PROBLEM DETAILS
The lines to repeat are those below from the one containing "Distribution dashboard The" down to the one containing "- The dashboard represents an overview of installations", both included; reproduce them exactly and nothing else.

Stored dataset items

::::::

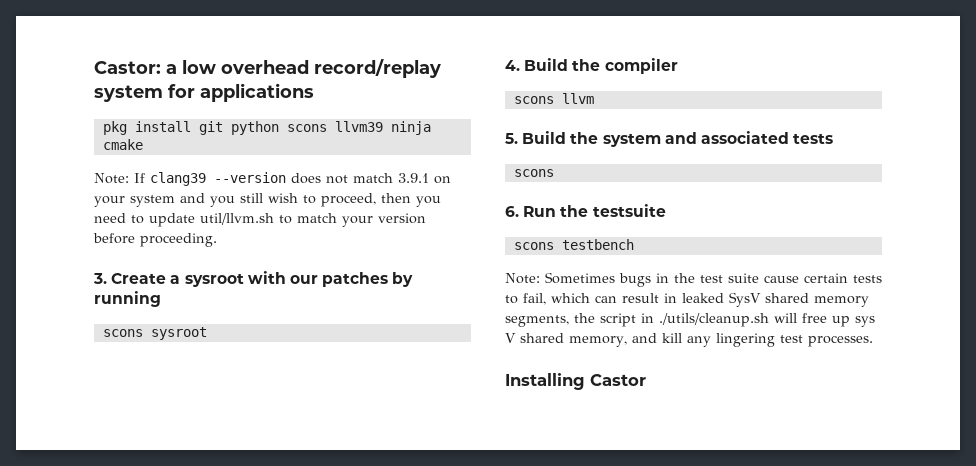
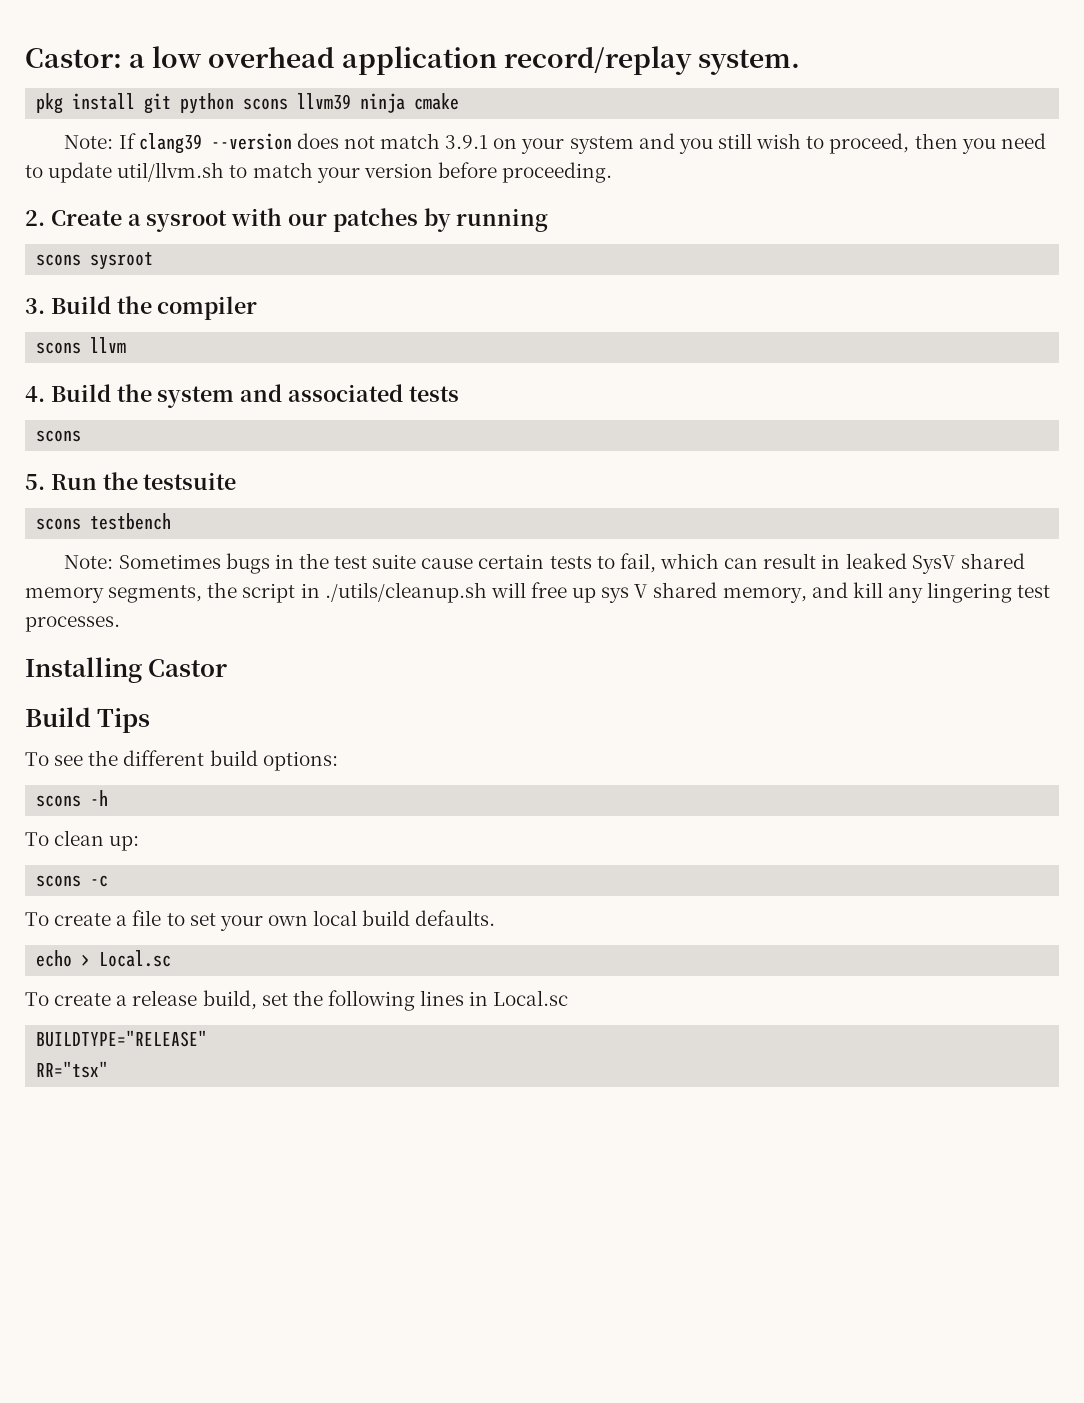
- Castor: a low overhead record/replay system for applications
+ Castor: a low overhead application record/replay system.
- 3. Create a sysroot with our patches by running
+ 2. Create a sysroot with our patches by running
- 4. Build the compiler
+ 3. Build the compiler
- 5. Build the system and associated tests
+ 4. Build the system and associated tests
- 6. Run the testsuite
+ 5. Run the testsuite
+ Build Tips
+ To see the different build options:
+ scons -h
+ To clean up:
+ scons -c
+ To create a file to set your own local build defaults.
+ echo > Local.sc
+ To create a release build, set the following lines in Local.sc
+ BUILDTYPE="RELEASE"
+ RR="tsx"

::::::

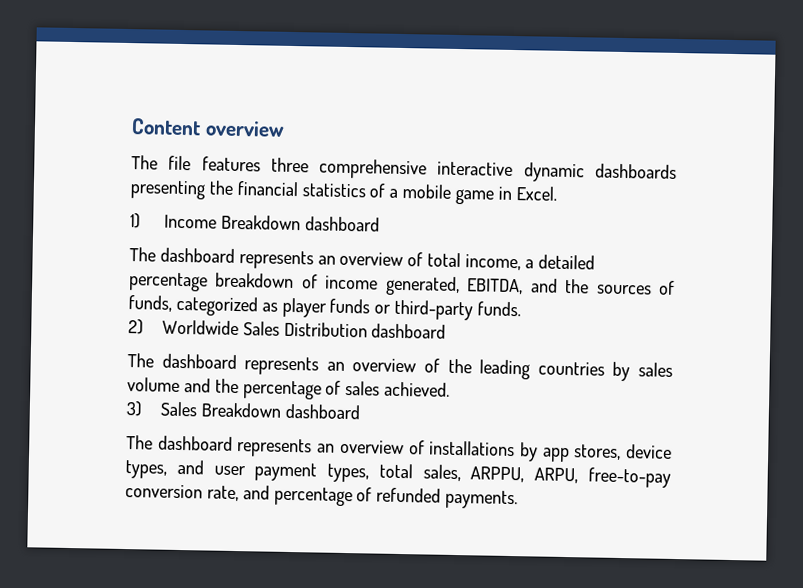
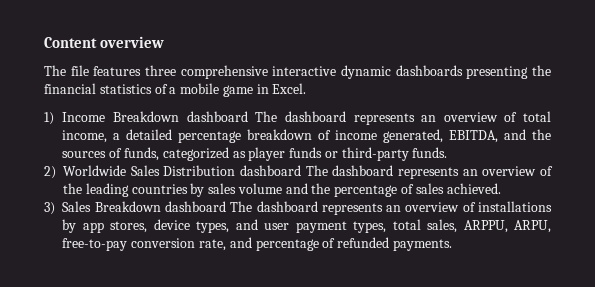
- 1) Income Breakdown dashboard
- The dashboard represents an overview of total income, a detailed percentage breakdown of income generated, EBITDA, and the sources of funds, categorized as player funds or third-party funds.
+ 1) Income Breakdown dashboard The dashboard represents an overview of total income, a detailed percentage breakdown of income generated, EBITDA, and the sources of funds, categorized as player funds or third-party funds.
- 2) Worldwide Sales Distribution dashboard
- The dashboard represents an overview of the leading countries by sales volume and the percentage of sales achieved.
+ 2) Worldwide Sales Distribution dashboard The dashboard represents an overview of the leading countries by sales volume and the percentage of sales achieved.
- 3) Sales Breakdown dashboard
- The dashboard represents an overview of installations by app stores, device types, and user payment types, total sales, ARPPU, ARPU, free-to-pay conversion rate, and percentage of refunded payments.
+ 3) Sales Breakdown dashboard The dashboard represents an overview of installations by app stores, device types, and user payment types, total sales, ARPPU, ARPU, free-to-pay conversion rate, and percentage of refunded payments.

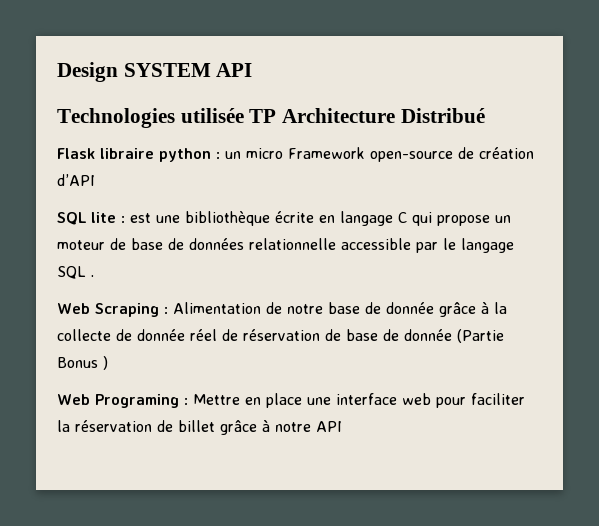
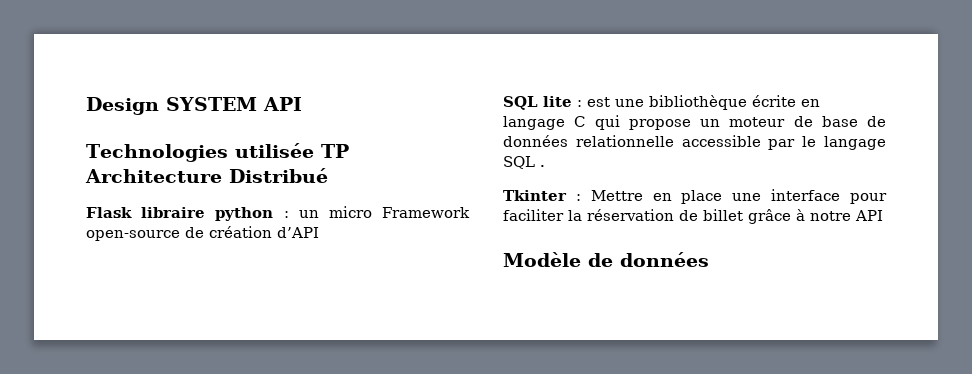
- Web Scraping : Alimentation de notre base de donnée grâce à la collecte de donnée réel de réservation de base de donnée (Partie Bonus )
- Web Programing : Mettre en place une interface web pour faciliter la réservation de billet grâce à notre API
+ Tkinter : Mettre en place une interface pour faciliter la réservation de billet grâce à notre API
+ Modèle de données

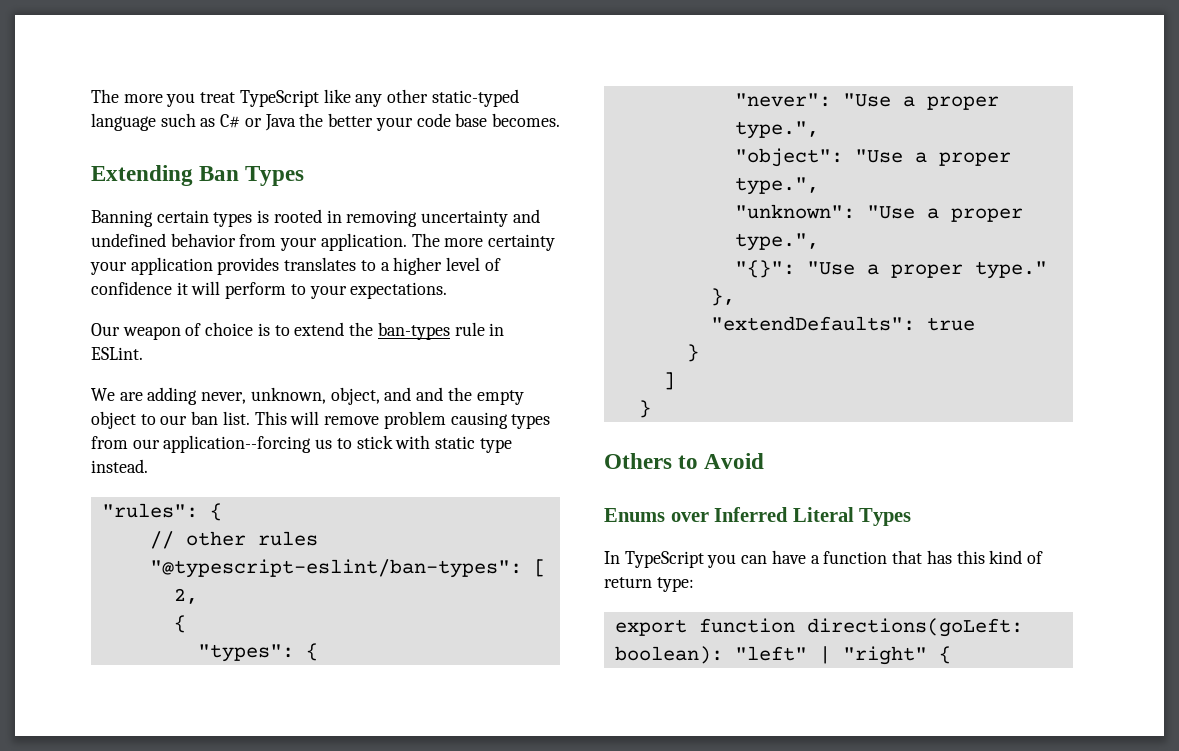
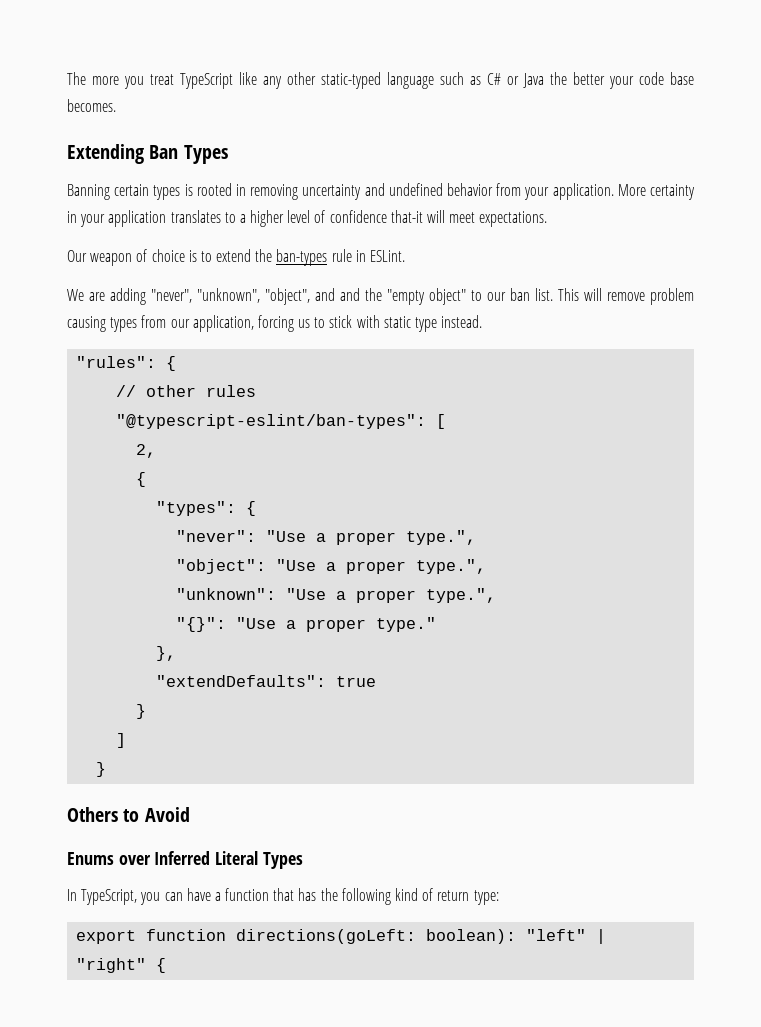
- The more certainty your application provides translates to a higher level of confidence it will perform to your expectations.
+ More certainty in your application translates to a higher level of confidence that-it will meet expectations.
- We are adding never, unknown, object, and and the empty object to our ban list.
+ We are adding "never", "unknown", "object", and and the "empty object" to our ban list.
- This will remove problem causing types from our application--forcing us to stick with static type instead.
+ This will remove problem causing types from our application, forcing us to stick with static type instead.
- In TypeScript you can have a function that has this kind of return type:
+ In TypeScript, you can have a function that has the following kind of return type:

::::::

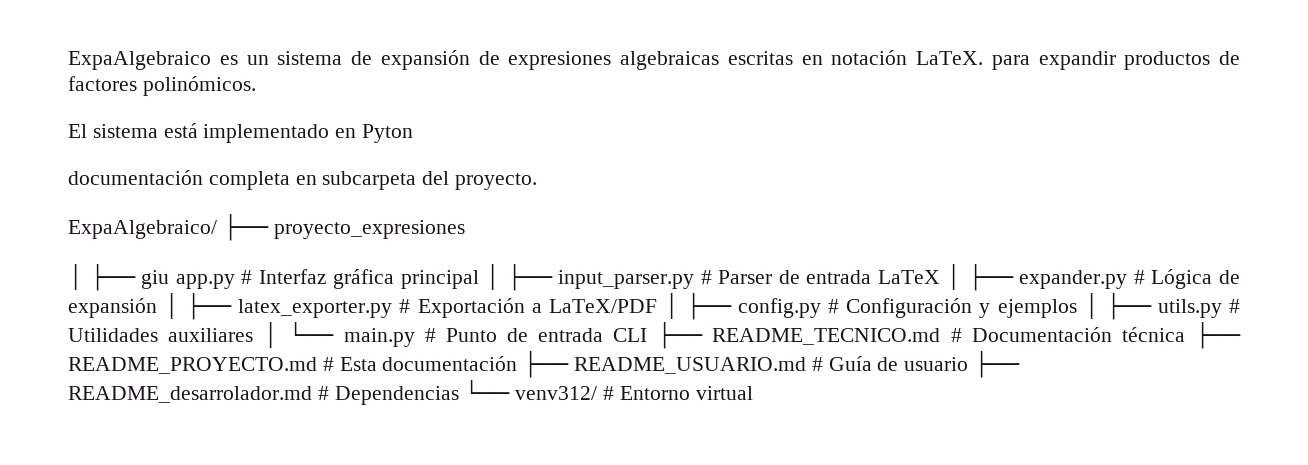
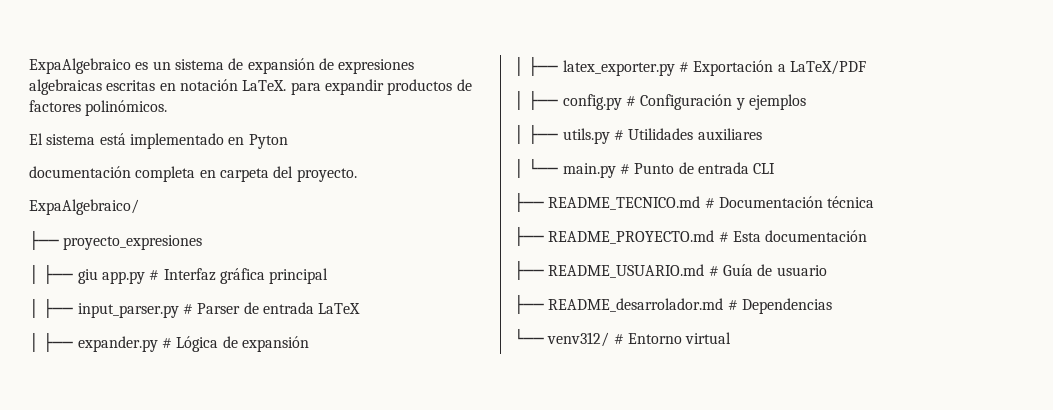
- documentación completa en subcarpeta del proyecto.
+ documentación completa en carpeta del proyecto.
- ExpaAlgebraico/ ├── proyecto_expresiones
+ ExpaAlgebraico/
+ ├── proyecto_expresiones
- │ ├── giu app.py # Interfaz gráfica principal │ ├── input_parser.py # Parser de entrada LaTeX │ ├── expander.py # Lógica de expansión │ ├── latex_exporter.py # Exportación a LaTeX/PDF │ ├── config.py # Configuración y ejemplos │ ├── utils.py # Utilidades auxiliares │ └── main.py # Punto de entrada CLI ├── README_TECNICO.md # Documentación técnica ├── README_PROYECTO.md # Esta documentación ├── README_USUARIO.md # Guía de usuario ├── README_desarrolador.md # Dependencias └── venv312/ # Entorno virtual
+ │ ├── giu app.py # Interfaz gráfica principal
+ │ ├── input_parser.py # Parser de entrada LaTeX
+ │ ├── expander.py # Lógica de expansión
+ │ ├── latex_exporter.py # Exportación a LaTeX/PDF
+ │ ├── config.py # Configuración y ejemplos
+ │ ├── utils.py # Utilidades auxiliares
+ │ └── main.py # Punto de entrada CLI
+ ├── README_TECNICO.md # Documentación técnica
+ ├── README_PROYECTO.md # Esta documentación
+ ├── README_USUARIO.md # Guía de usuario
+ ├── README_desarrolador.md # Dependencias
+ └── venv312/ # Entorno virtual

::::::

RESULT FOR THIS TASK
+ 2) Worldwide Sales Distribution dashboard The dashboard represents an overview of the leading countries by sales volume and the percentage of sales achieved.
- 3) Sales Breakdown dashboard
- The dashboard represents an overview of installations by app stores, device types, and user payment types, total sales, ARPPU, ARPU, free-to-pay conversion rate, and percentage of refunded payments.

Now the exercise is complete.